Your assignment: Set each record down exactly, excluding all images.

Records for the exercise:
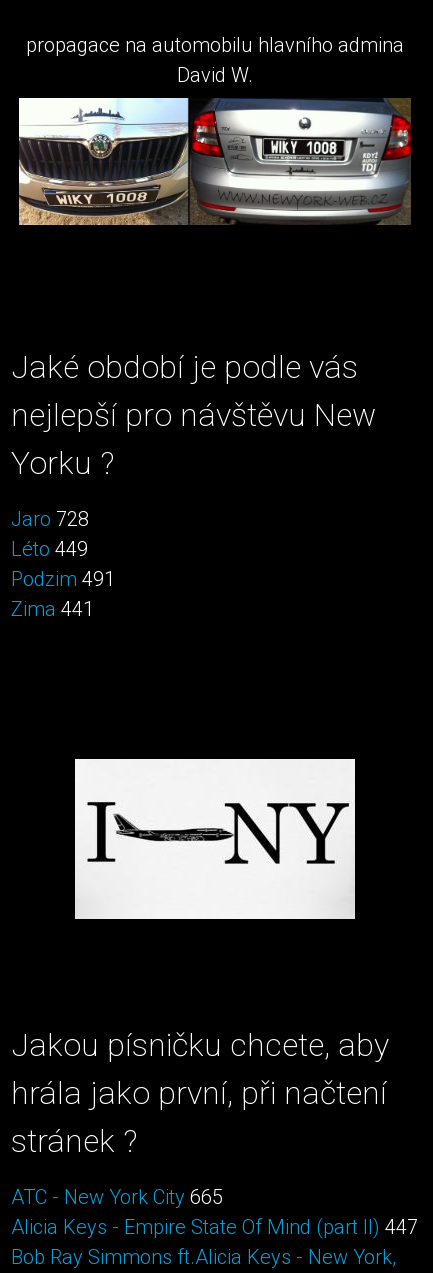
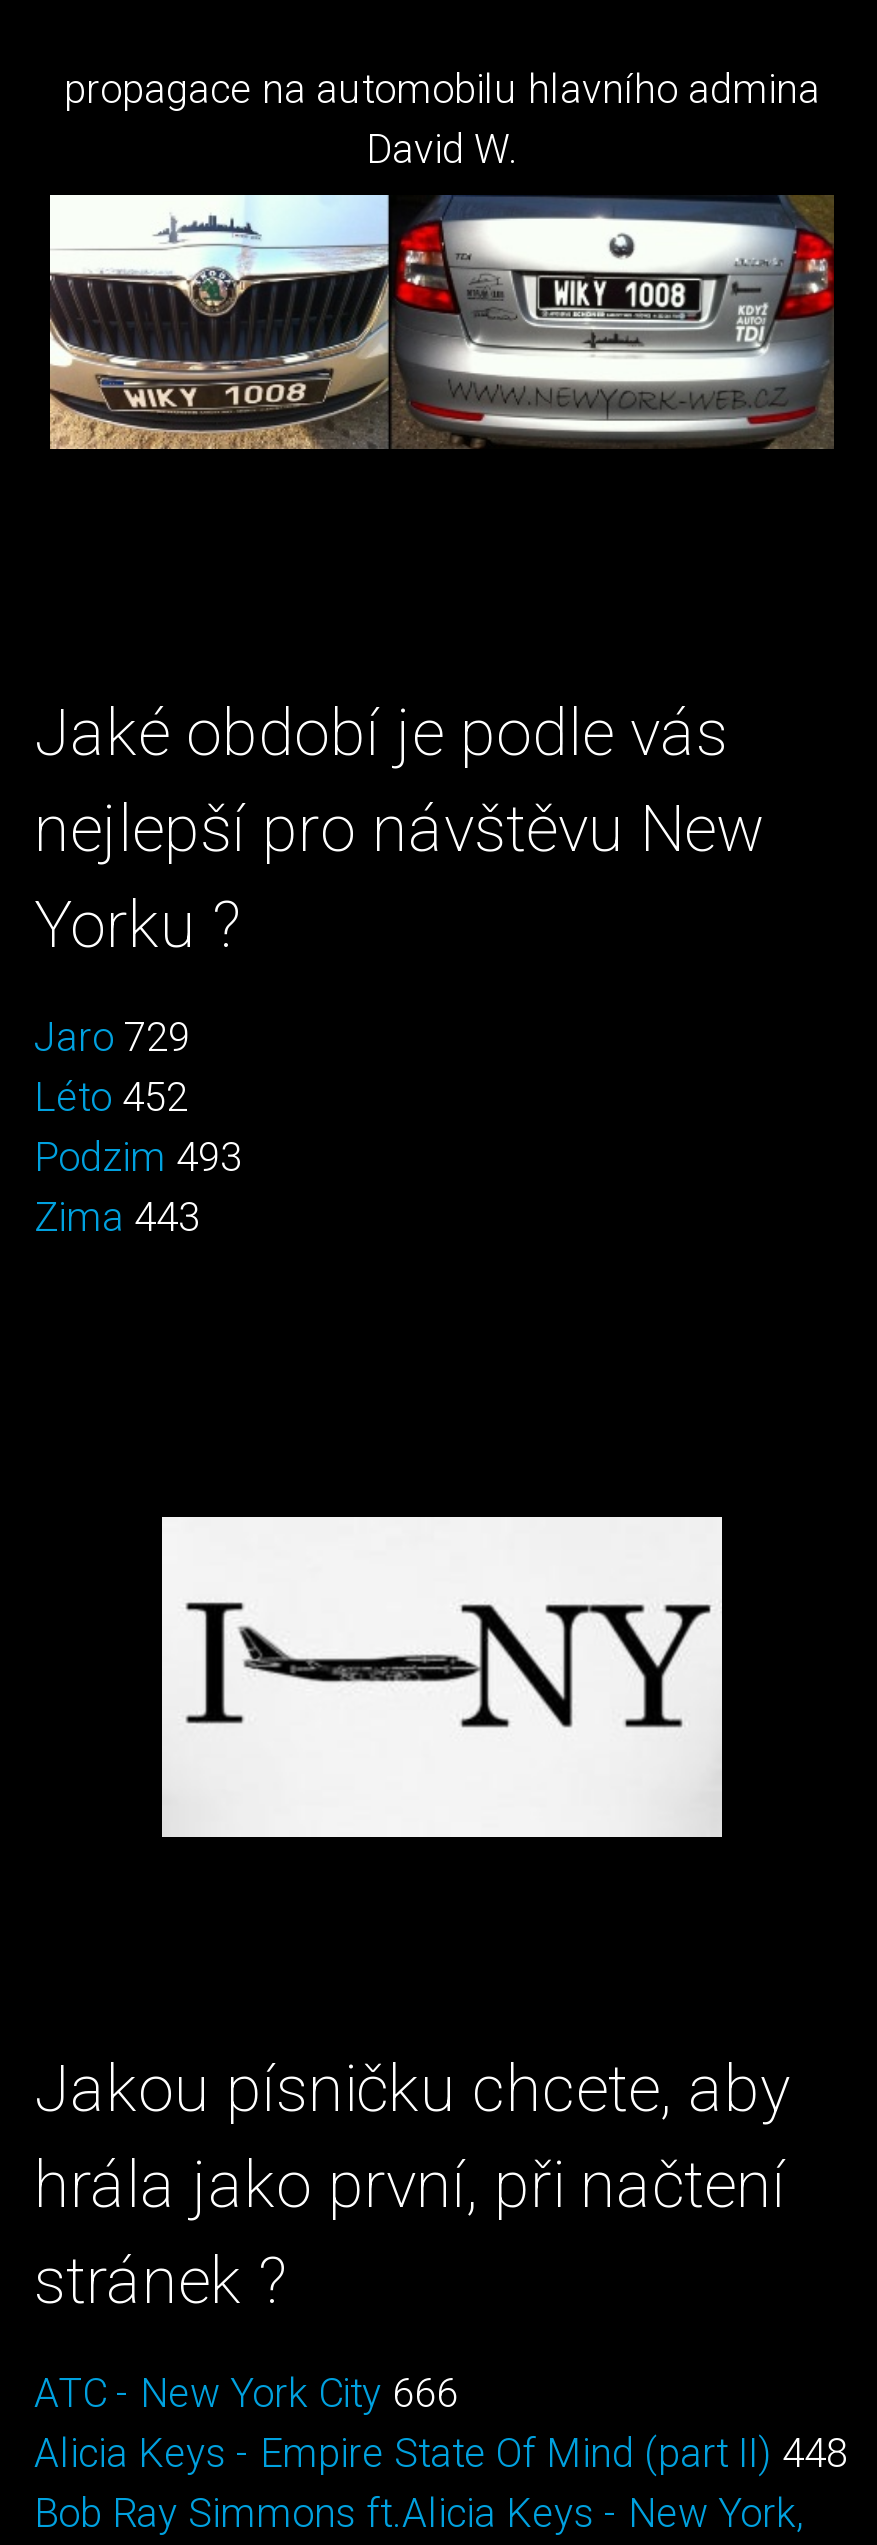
[11,506,89,530] Jaro 728 -> [34,1012,190,1060] Jaro 729
[11,536,88,560] Léto 449 -> [34,1072,188,1120] Léto 452
[11,566,115,590] Podzim 491 -> [34,1132,242,1180] Podzim 493
[11,596,94,620] Zima 441 -> [34,1192,200,1240] Zima 443
[11,1184,223,1208] ATC - New York City 665 -> [34,2368,458,2416] ATC - New York City 666
[11,1214,418,1238] Alicia Keys - Empire State Of Mind (part II) 447 -> [34,2428,848,2476] Alicia Keys - Empire State Of Mind (part II) 448

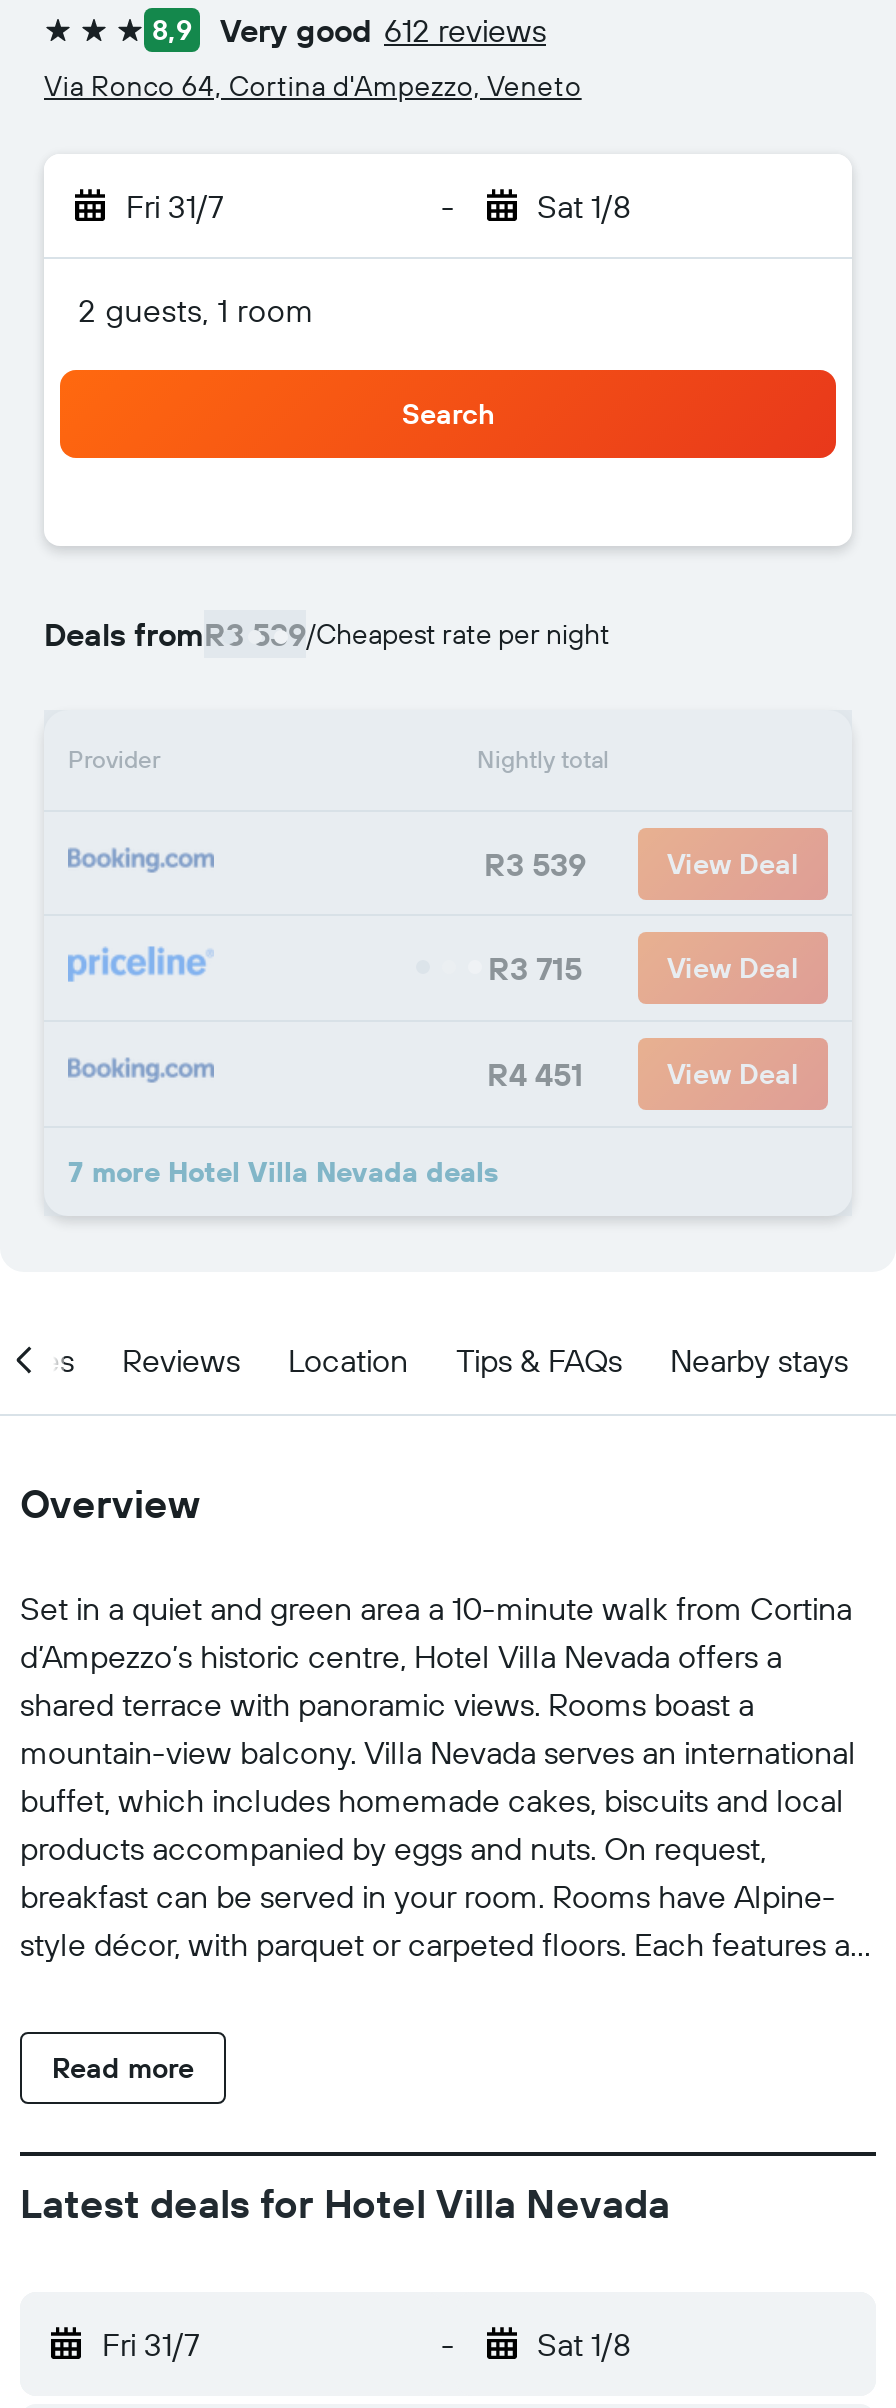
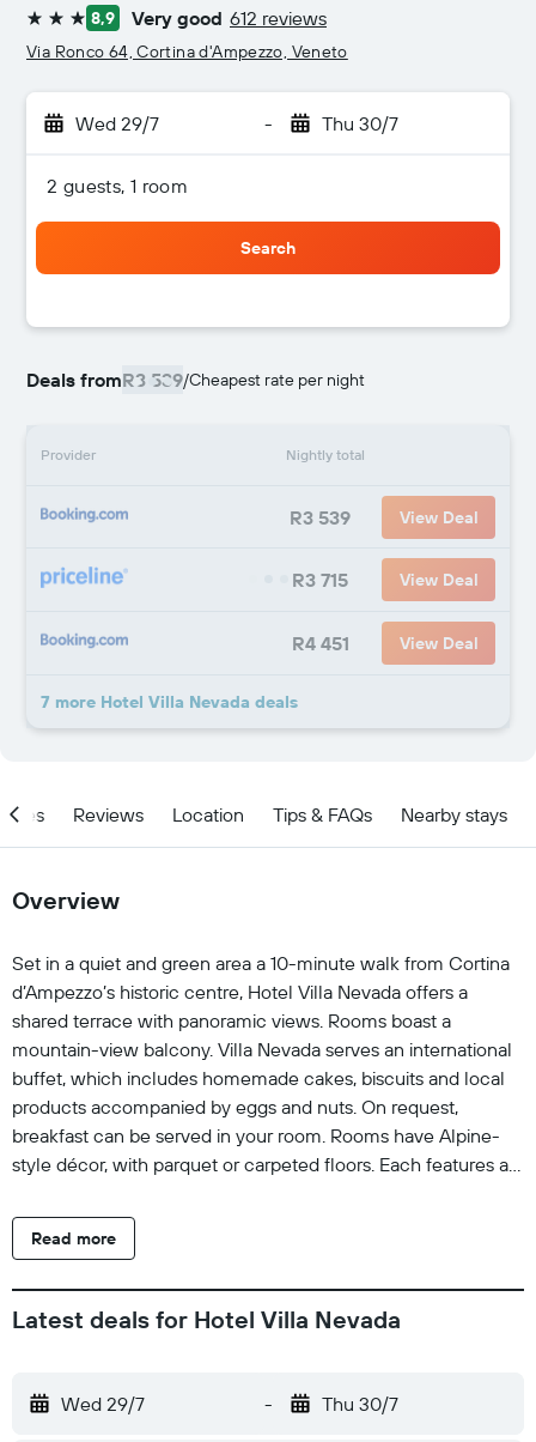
[126,186,224,226] Fri 31/7 -> [75,111,159,135] Wed 29/7
[537,186,631,226] Sat 1/8 -> [321,111,398,135] Thu 30/7
[102,2324,200,2364] Fri 31/7 -> [61,1392,145,1416] Wed 29/7
[537,2324,631,2364] Sat 1/8 -> [321,1392,398,1416] Thu 30/7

Your response:
[11,506,89,530] Jaro 728 -> [34,1012,190,1060] Jaro 729
[11,536,88,560] Léto 449 -> [34,1072,188,1120] Léto 452
[11,566,115,590] Podzim 491 -> [34,1132,242,1180] Podzim 493
[11,596,94,620] Zima 441 -> [34,1192,200,1240] Zima 443
[11,1184,223,1208] ATC - New York City 665 -> [34,2368,458,2416] ATC - New York City 666
[11,1214,418,1238] Alicia Keys - Empire State Of Mind (part II) 447 -> [34,2428,848,2476] Alicia Keys - Empire State Of Mind (part II) 448

[126,186,224,226] Fri 31/7 -> [75,111,159,135] Wed 29/7
[537,186,631,226] Sat 1/8 -> [321,111,398,135] Thu 30/7
[102,2324,200,2364] Fri 31/7 -> [61,1392,145,1416] Wed 29/7
[537,2324,631,2364] Sat 1/8 -> [321,1392,398,1416] Thu 30/7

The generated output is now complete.